My superset based workout

I had designed and was following a superset based workout routine before changing up my training routine recently. I am providing the same here for reference and action in case you feel like doing it. The workout revolves around supersetting of antagonistic muscle groups. The two exercises in the superset are shown as a and b, so 1a and 1b forms one superset.

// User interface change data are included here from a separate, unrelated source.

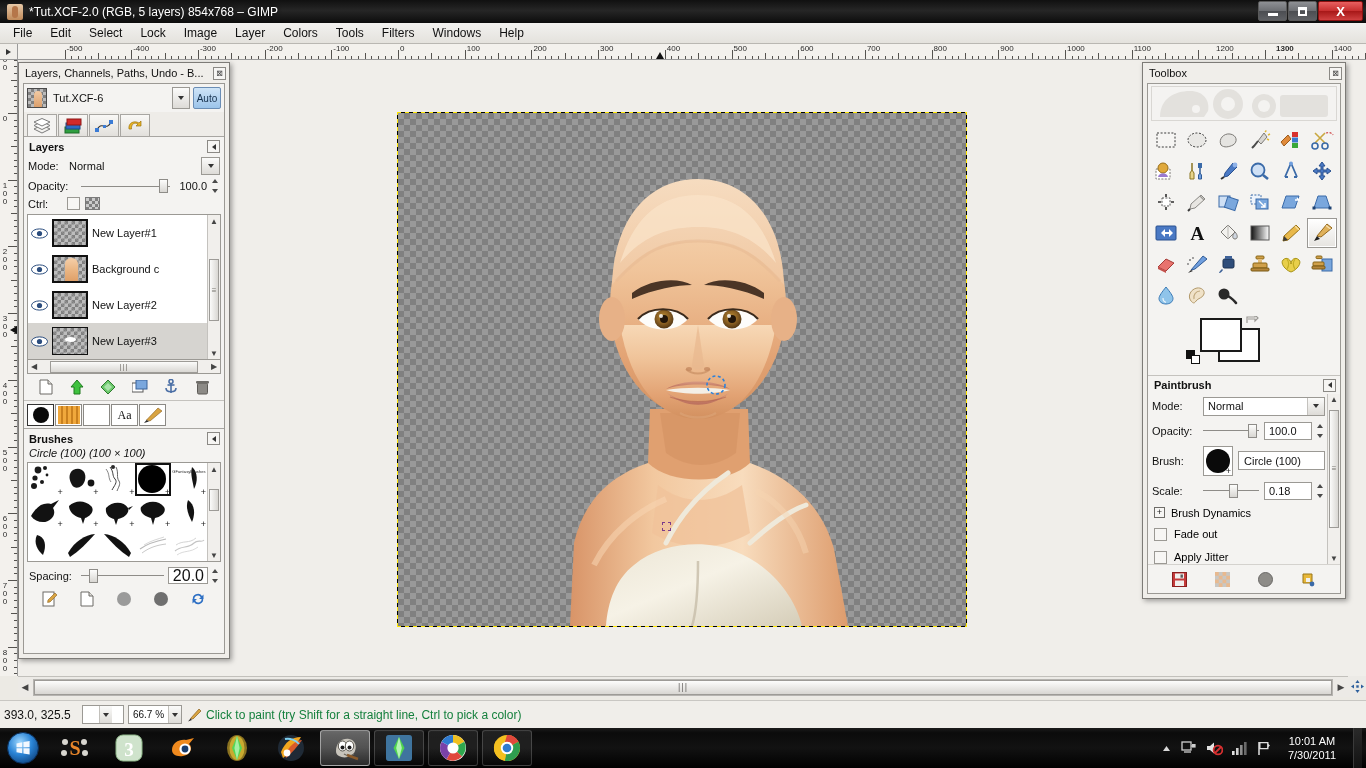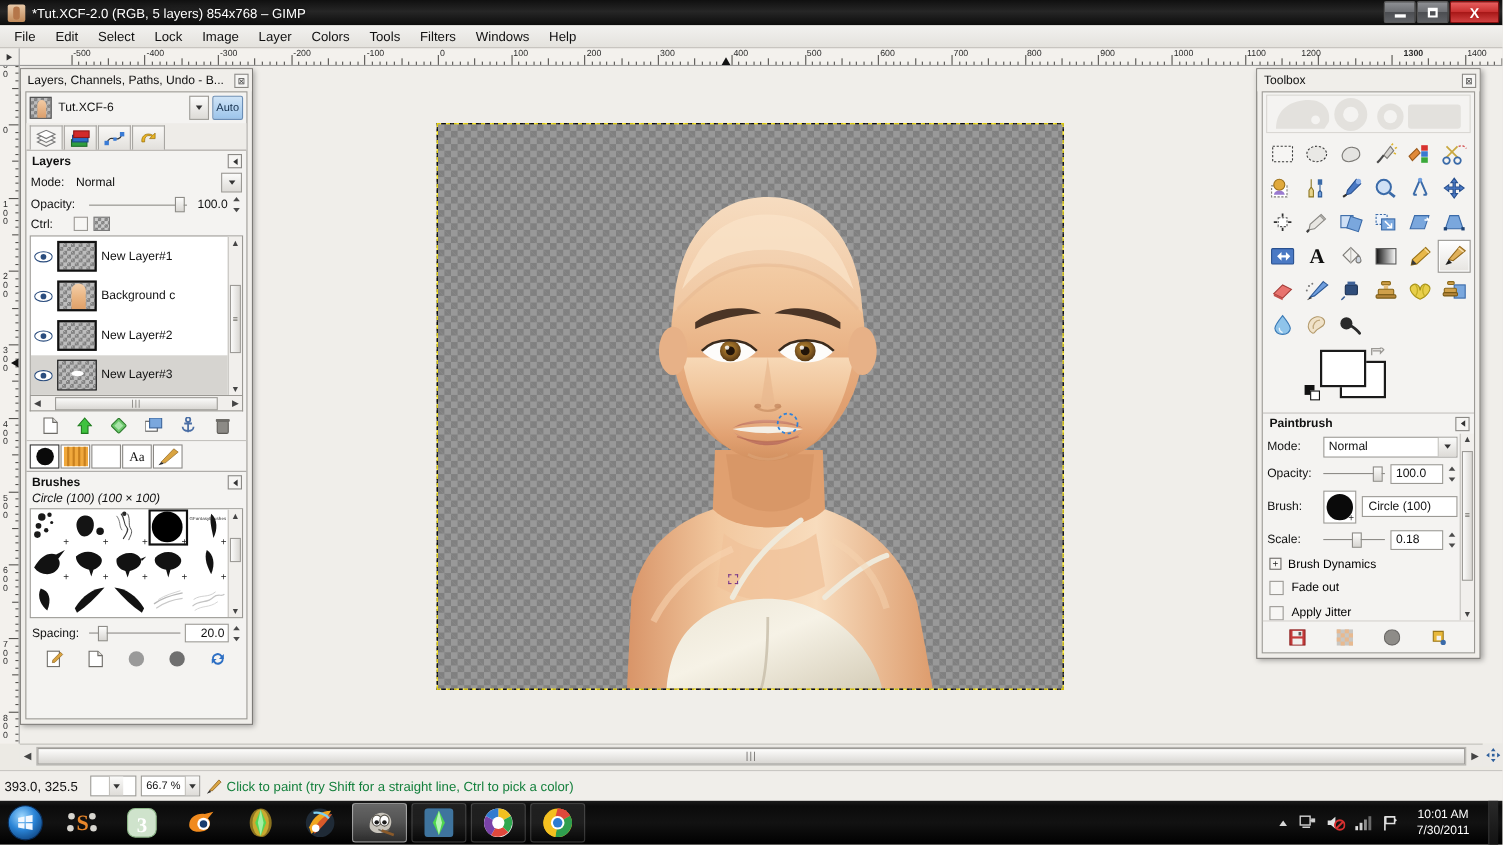--- a/index.html
+++ b/index.html
@@ -741,7 +741,7 @@
       <div class="tick t-minor" style="left: 1167.06px;"></div>
       <div class="tick t-minor" style="left: 1173.73px;"></div>
       <div class="tick t-major" style="left: 1180.4px;"></div>
-      <div class="rlbl" style="left: 1165px;">1200</div>
+      <div class="rlbl" style="left: 1198px;">1200</div>
       <div class="tick t-minor" style="left: 1187.07px;"></div>
       <div class="tick t-minor" style="left: 1193.74px;"></div>
       <div class="tick t-minor" style="left: 1200.41px;"></div>

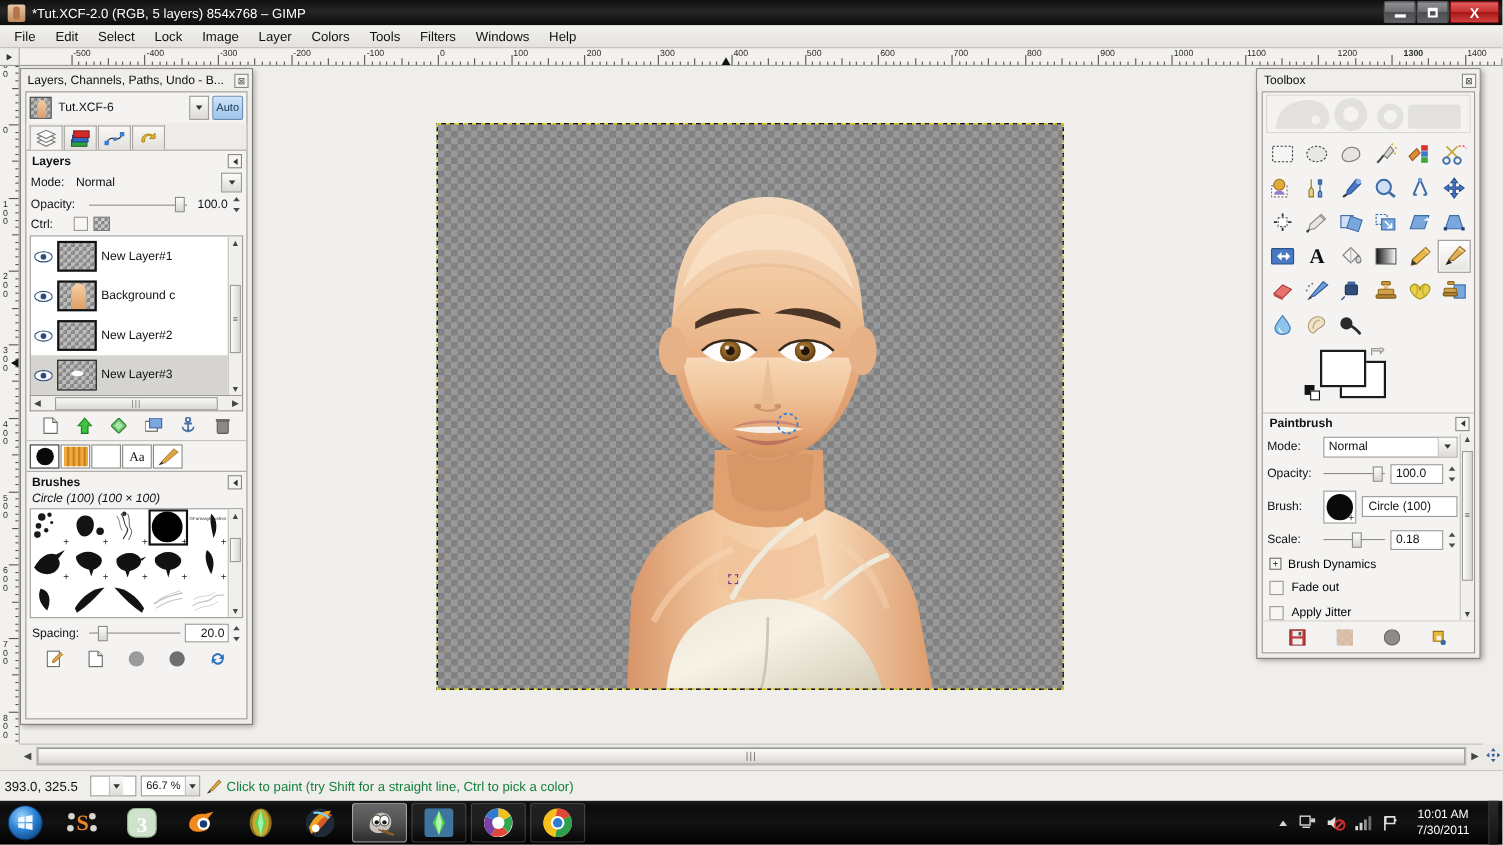--- a/index.html
+++ b/index.html
@@ -394,7 +394,7 @@
   .sp-handle{position:absolute;left:8px;top:0;width:9px;height:14px;background:linear-gradient(to bottom,#fdfdfc,#d8d6d2);border:1px solid #8e8c88;}
   .sp-val{
     width:40px;height:17px;border:1px solid #9b9994;background:#fff;
-    display:flex;align-items:center;justify-content:flex-end;padding-right:3px;font-size:11px;
+    display:flex;align-items:center;justify-content:flex-end;padding-right:3px;font-size:16px;
   }
   .brush-btns{display:flex;align-items:center;justify-content:space-around;padding:3px 8px 5px 8px;}
 

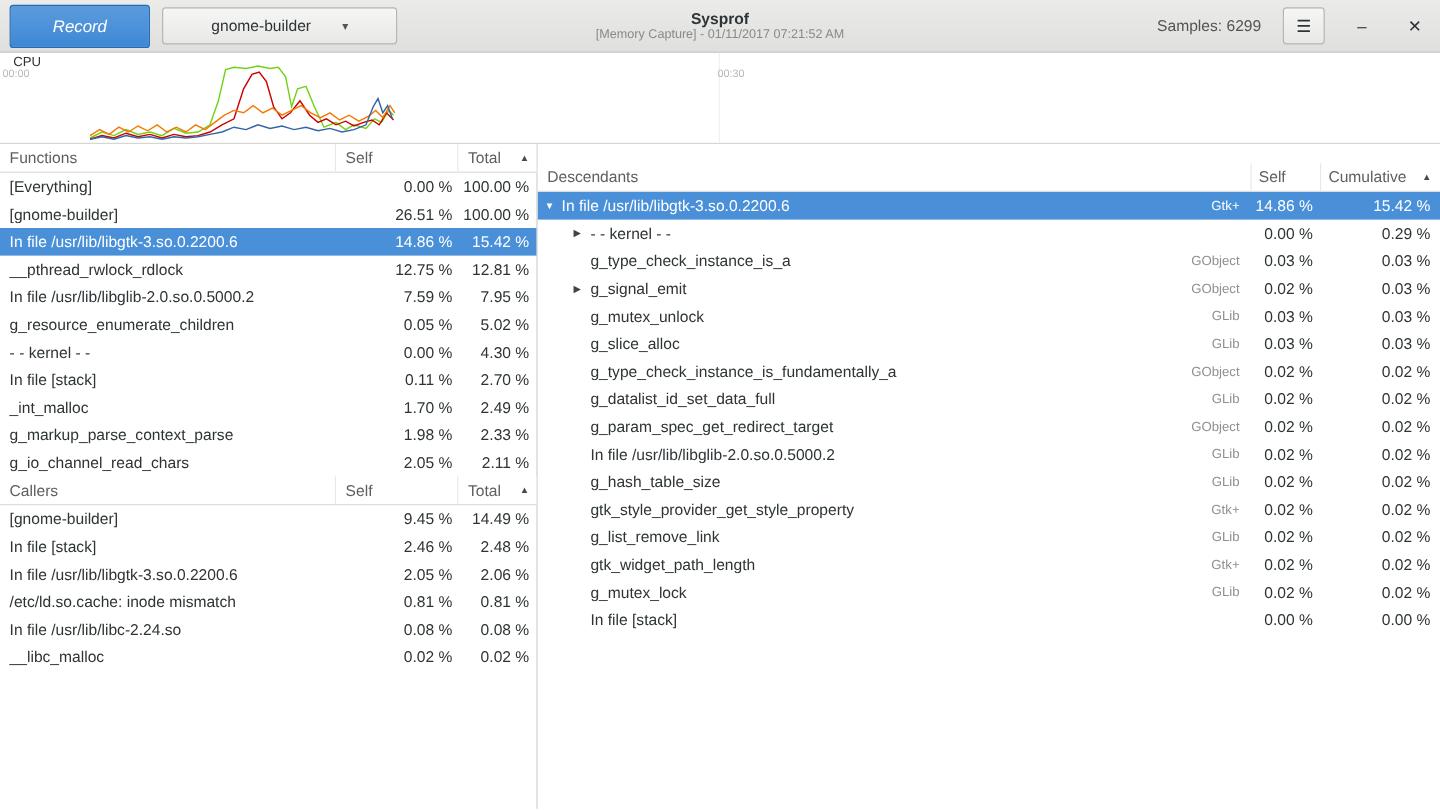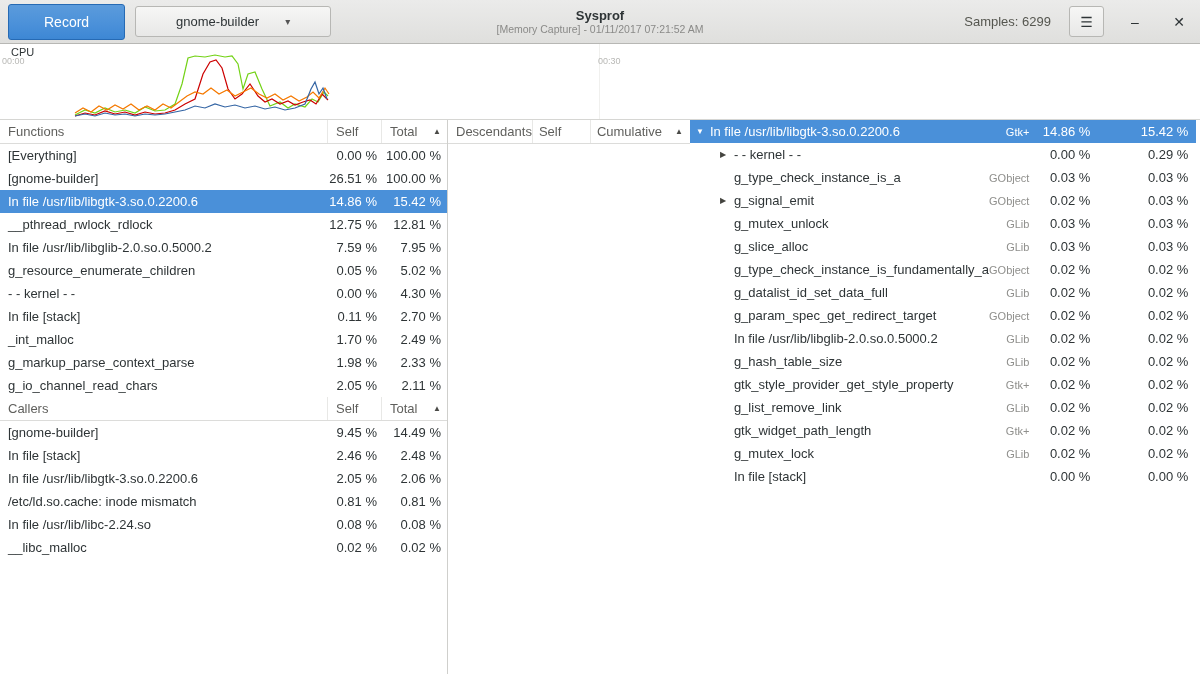--- a/index.html
+++ b/index.html
@@ -22,7 +22,7 @@
     height:36px; min-width:96px; padding:0 35px;
     background:linear-gradient(to bottom,#5b9bdc,#4a90d9 60%,#3d87d4);
     border:1px solid #266ab4; border-radius:3px;
-    color:#fff; font-size:14px; font-family:inherit;
+    color:#fff; font-size:14px; font-family:inherit;font-style:italic;
   }
   .process-select {
     height:31px; width:196px;

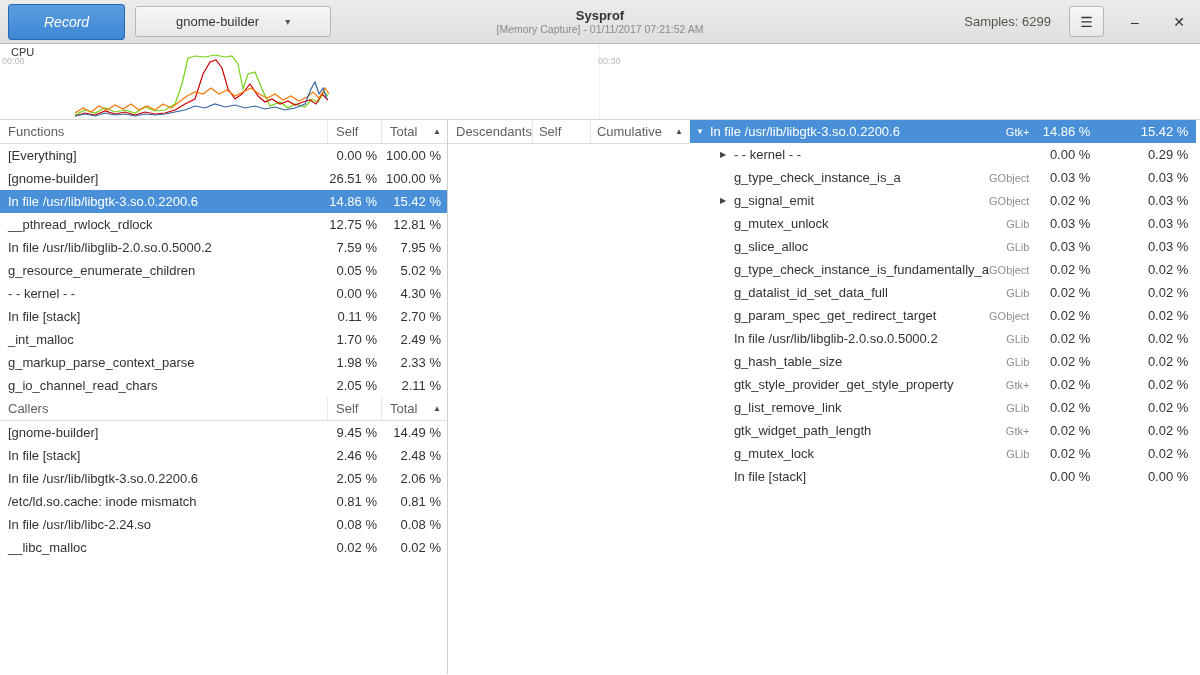--- a/index.html
+++ b/index.html
@@ -78,7 +78,7 @@
   }
   .h-name { flex:1; padding-left:8px; }
   .h-self { width:54px; padding-left:8px; border-left:1px solid #e8e8e6; align-self:stretch; display:flex; align-items:center; }
-  .h-total { width:66px; padding:0 6px 0 8px; border-left:1px solid #e8e8e6; align-self:stretch; display:flex; align-items:center; justify-content:space-between; }
+  .h-total { width:66px; padding:0 6px 0 8px; border-left:1px solid #e8e8e6; align-self:stretch; display:flex; align-items:center; justify-content:space-between;margin-left:48px; }
   .sort { font-size:8px; color:#4a4a47; }
 
   .rows { flex:none; }

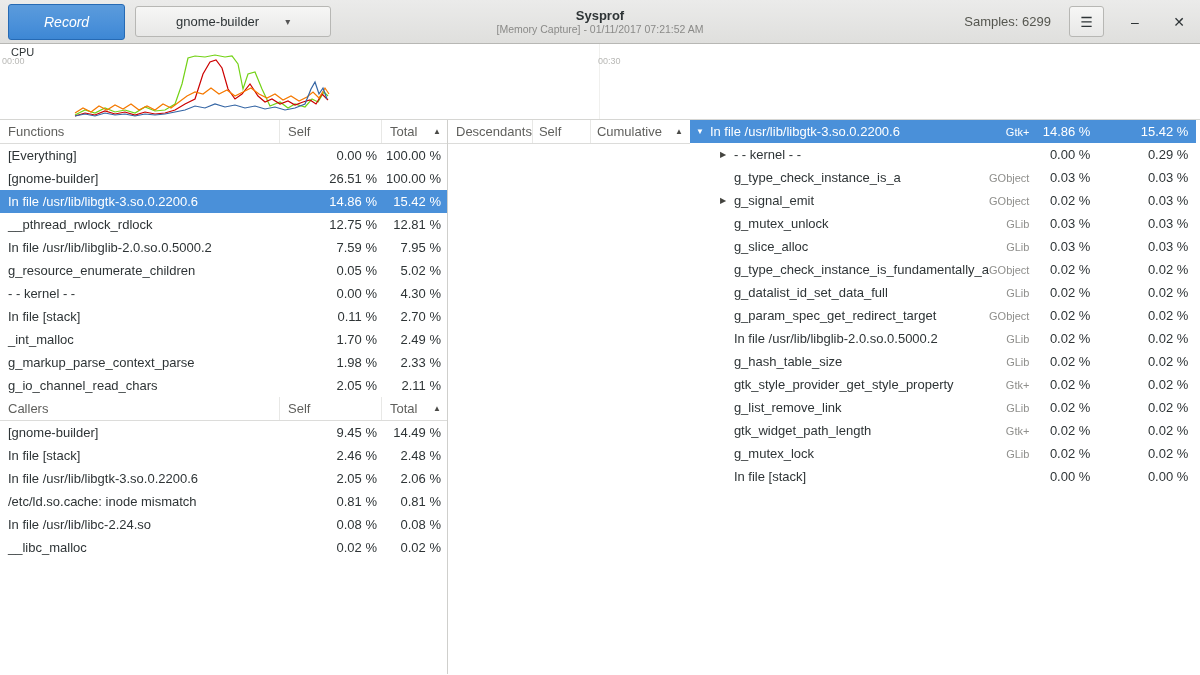--- a/index.html
+++ b/index.html
@@ -69,7 +69,7 @@
   
   .main { display:flex; height:554px; }
   .left-pane { width:448px; border-right:1px solid #cfcfcc; display:flex; flex-direction:column; }
-  .right-pane { flex:1; display:flex; overflow:hidden; }
+  .right-pane { flex:1; display:flex; flex-direction:column; overflow:hidden;margin-top:16px; }
 
   .thead {
     display:flex; height:24px; align-items:center;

Personally, I have not strictly followed any workout routine that supersets two workouts of the same muscle group yet (though I intend to do so in near future), though occasionally I superset up two workouts just for a change (dumbbell lateral raises just after doing dumbbell shoulder presses, for example), and to shock the muscles a bit.

Back-chest
1a. Pull-ups
1b. Incline dumbbell press
2a. Bent over barbell row
2b. Barbell bench press
3a. Dumbbell row
3b. Incline flyes
4a. Seated cable row
4b. Cable crossovers

Triceps-Biceps
1a. Close grip bench press
1b. Hammer curl
2a. Lying barbell triceps extension
2b. Overhand grip barbell curl
3a. Overhead dumbbell triceps extension
3b. Preacher curl
4a. Cable triceps pushdown
4b. Concentration curl

Quads-hamstrings
Leg extensions-Lying leg curls (of course, I did a lot more other exercises like squats, lunges, romanian deadlifts etc., I am just giving the superset part of the session).


Conclusion

Supersets have been immensely popular methodology of training amongst trainees, and for a very good reason: it picks up and covers the aspects of weight training that normal straight set based training cannot. Try it out, it’s a really time efficient and effective way to train with weights. Good luck!